Felina was backing into the lobby herself, firing rounds outside at the still approaching creatures, several of them piling up outside, dead, with their mouths full of triangular teeth still in a grotesque smile. Callie realized there was no way the lieutenant was going to be able to handle all of them, and an idea came to mind.
“Lieutenant!” Callie shouted, and made her way behind the desk and started pushing. It moved ever so slightly, making a loud screech as metal clashed with tile. Felina looked over her shoulder and didn’t need further explanation as she set the rifle on the ground and ran at Callie, leaping over the desk.

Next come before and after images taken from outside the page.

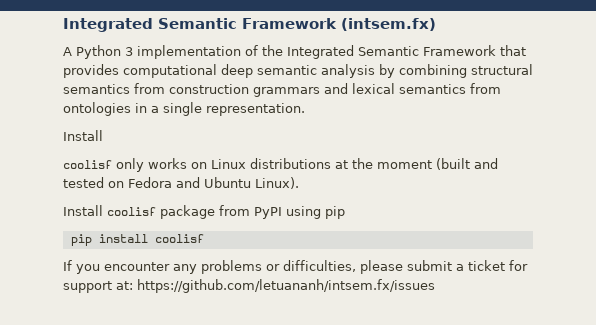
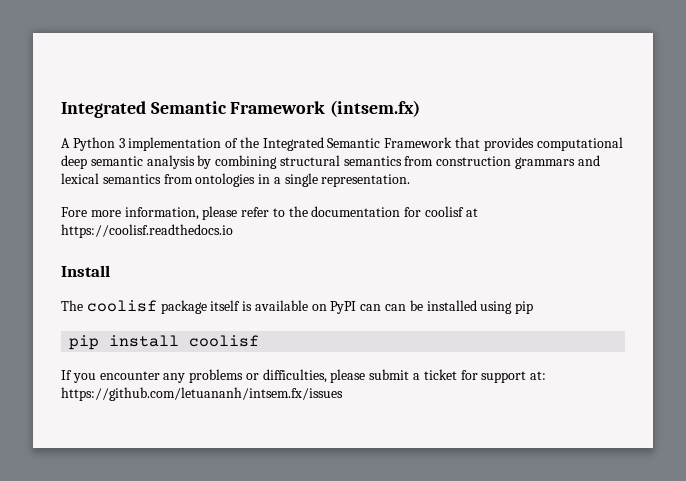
[63,130,103,141] [63,158,498,172] [63,177,299,189] [63,205,282,219] Install // coolisf only works on Linux distributions at the moment (built and tested on Fedora and Ubuntu Linux). // Install coolisf package from PyPI -> [61,206,478,220] [61,224,233,238] [61,265,110,277] [61,300,477,314] Fore more information, please refer to the documentation for coolisf at https://coolisf.readthedocs.io // Install // The coolisf package itself is available on PyPI can can be installed

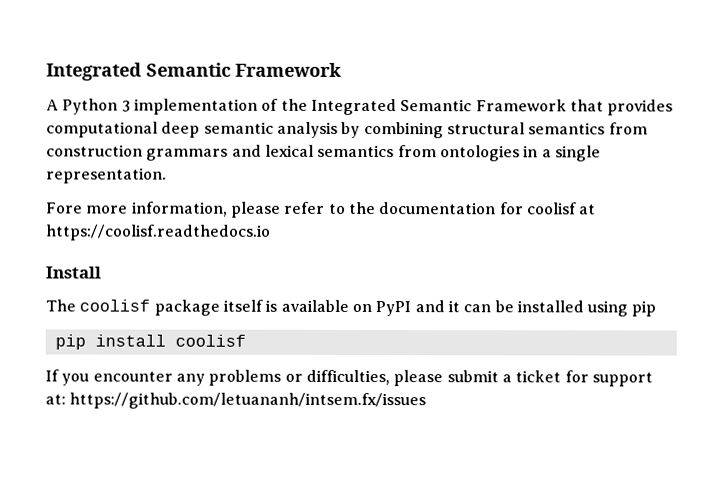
[61,100,421,118] Integrated Semantic Framework (intsem.fx) -> [46,62,342,81] Integrated Semantic Framework
[360,304,382,311] can -> [414,300,460,313] and it

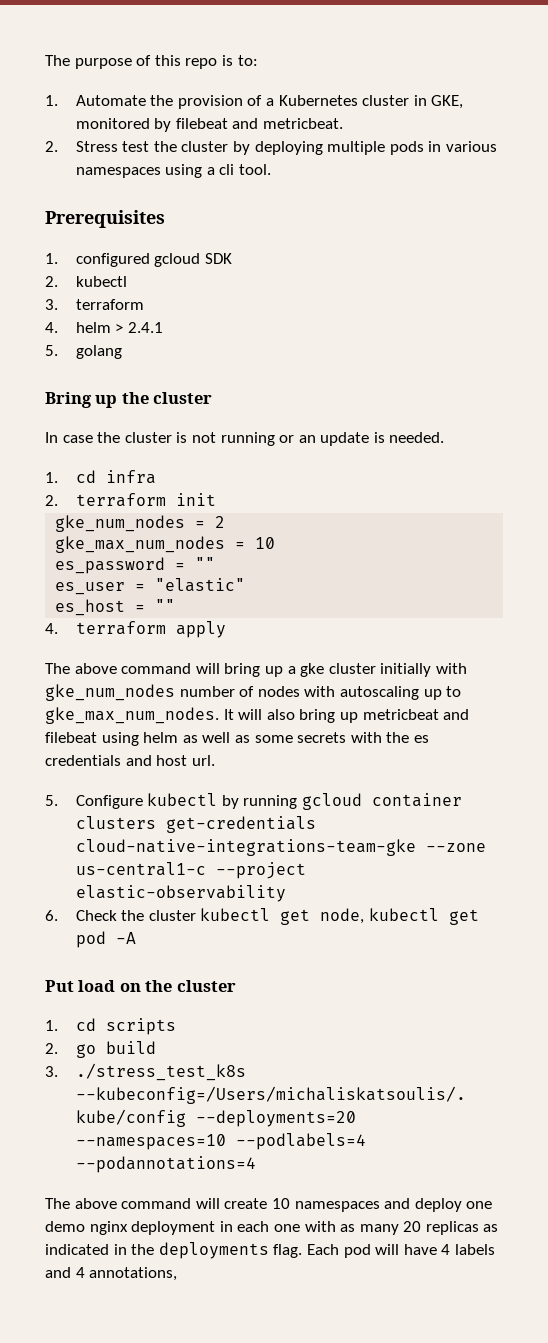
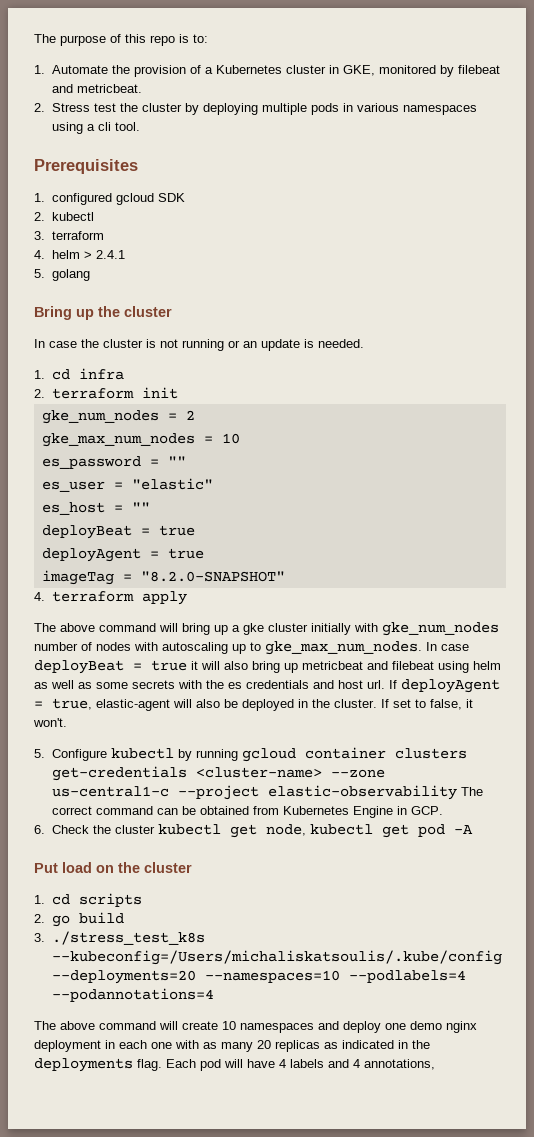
(176, 605) none -> [41,525,195,539] [41,548,204,562] [41,570,285,585] // deployBeat = true // deployAgent = true // imageTag = "8.2.0-SNAPSHOT"
[223,709,234,720] It -> [426,642,469,651] [34,660,198,674] In case deployBeat = true it
(215, 760) none -> [389,679,500,693] [34,698,473,711] [33,718,67,727] If deployAgent = true, elastic-agent will also be deployed in the cluster. If set to false, it won't.
[75,839,416,856] cloud-native-integrations-team-gke -> [195,767,322,778] <cluster-name>
(286, 893) none -> [460,787,483,796] [51,806,443,818] The correct command can be obtained from Kubernetes Engine in GCP.

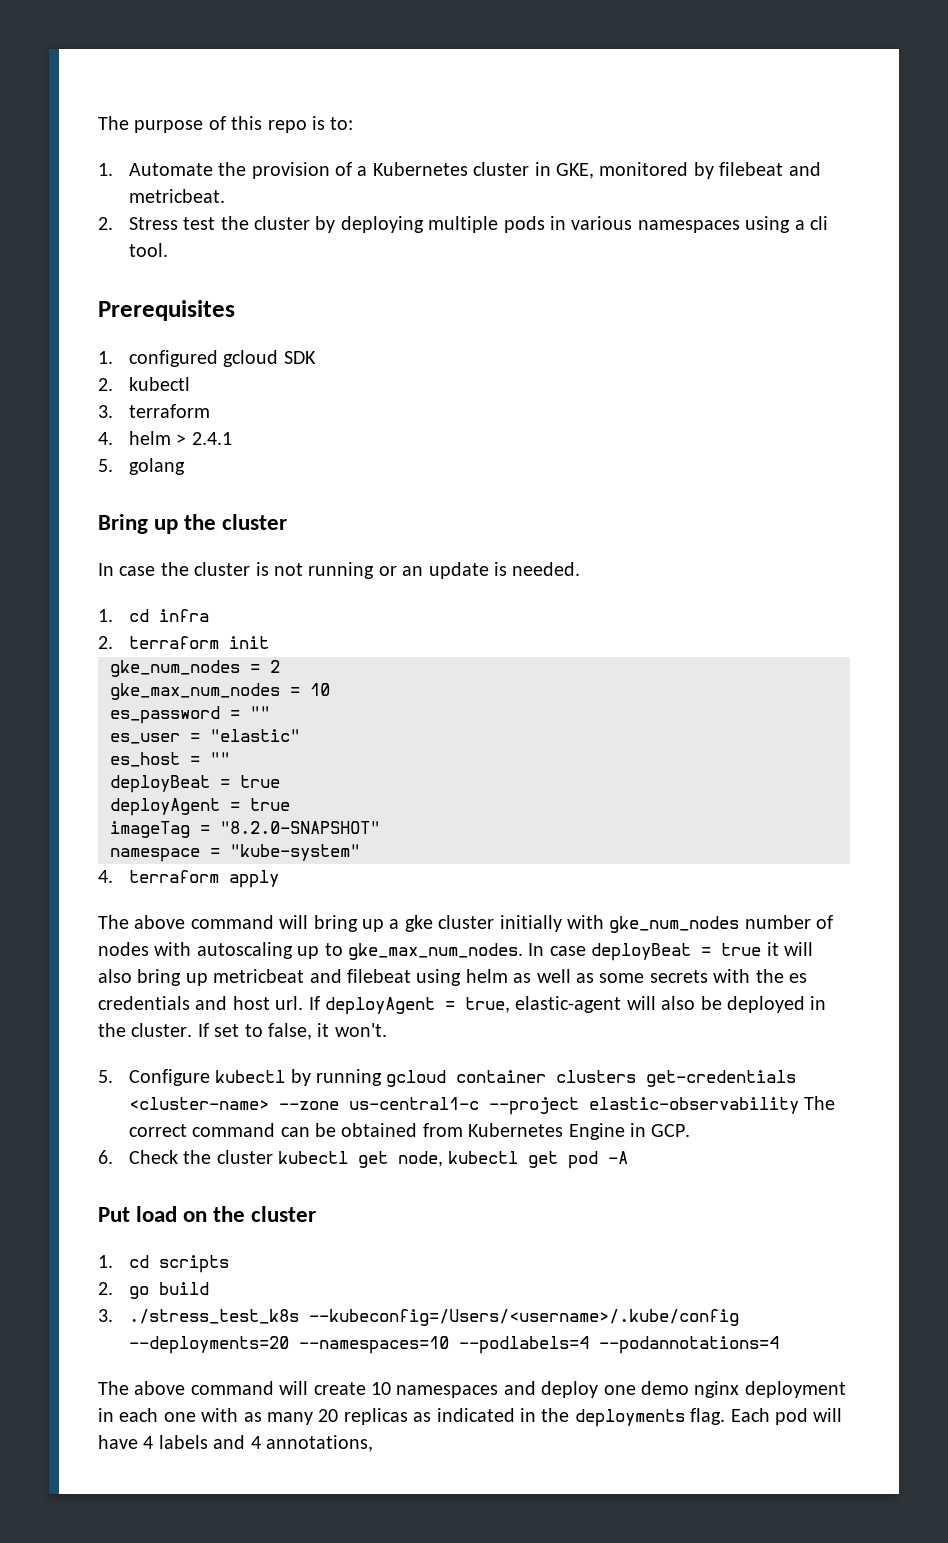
(285, 576) none -> [110,844,360,862] // namespace = "kube-system"
[51,950,502,965] --kubeconfig=/Users/michaliskatsoulis/.kube/config -> [308,1309,739,1326] --kubeconfig=/Users/<username>/.kube/config

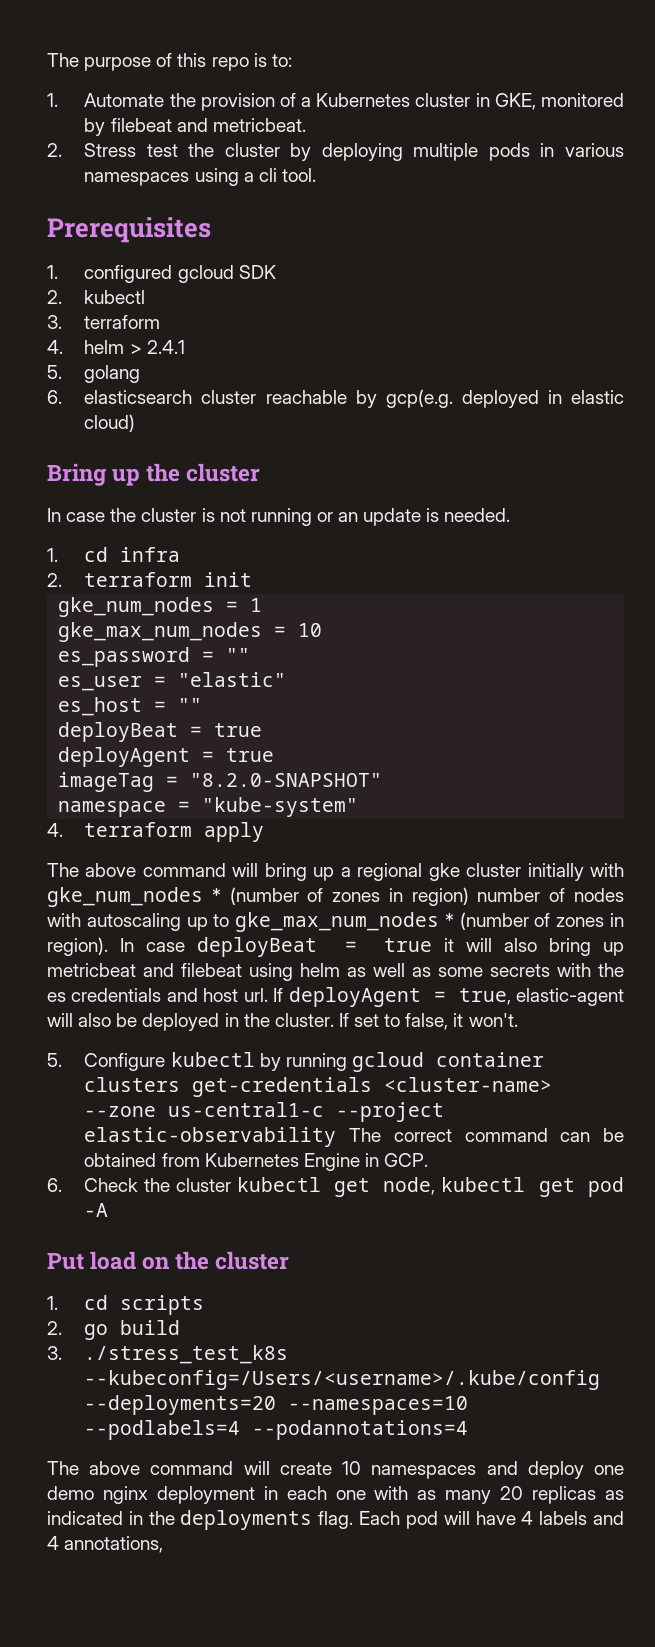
(185, 466) none -> [47,389,624,408] [84,414,136,432] // 6. elasticsearch cluster reachable by gcp(e.g. deployed in elastic cloud)
[270,660,280,673] 2 -> [250,598,263,612] 1
(400, 924) none -> [357,863,423,881] regional
(740, 924) none -> [211,887,469,906] * (number of zones in region)
[348,943,523,960] gke_max_num_nodes. -> [235,912,624,932] [47,937,108,956] gke_max_num_nodes * (number of zones in region).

The two now pushed in unison, the desk sliding forward until it pressed against the doors, holding them closed from the inside.
Several bumps came from the other side, but the heavy desk was keeping the doors closed for now.
“That won’t keep them out forever,” Felina said as she picked up the rifle and ejected another spent magazine, and then inserted a fresh one. “And I’m on my last mag.”
Callie turned, and collapsed on the floor, out of breath. She leaned against the wall, looking up at the browned and stained tiles that lined the ceiling. They weren’t too different from the ones in her office.
“Let’s just catch our breath,” Callie said, and then paused, hearing a noise from around the corner. It wasn’t just a noise. It was laughter, and it was familiar. The hairs on the back of Callie’s neck stood on end, and she gritted her teeth, slowly turning her head to face the direction it came from. Felina scowled and brought the rifle up, taking aim as Callie quickly got to her feet.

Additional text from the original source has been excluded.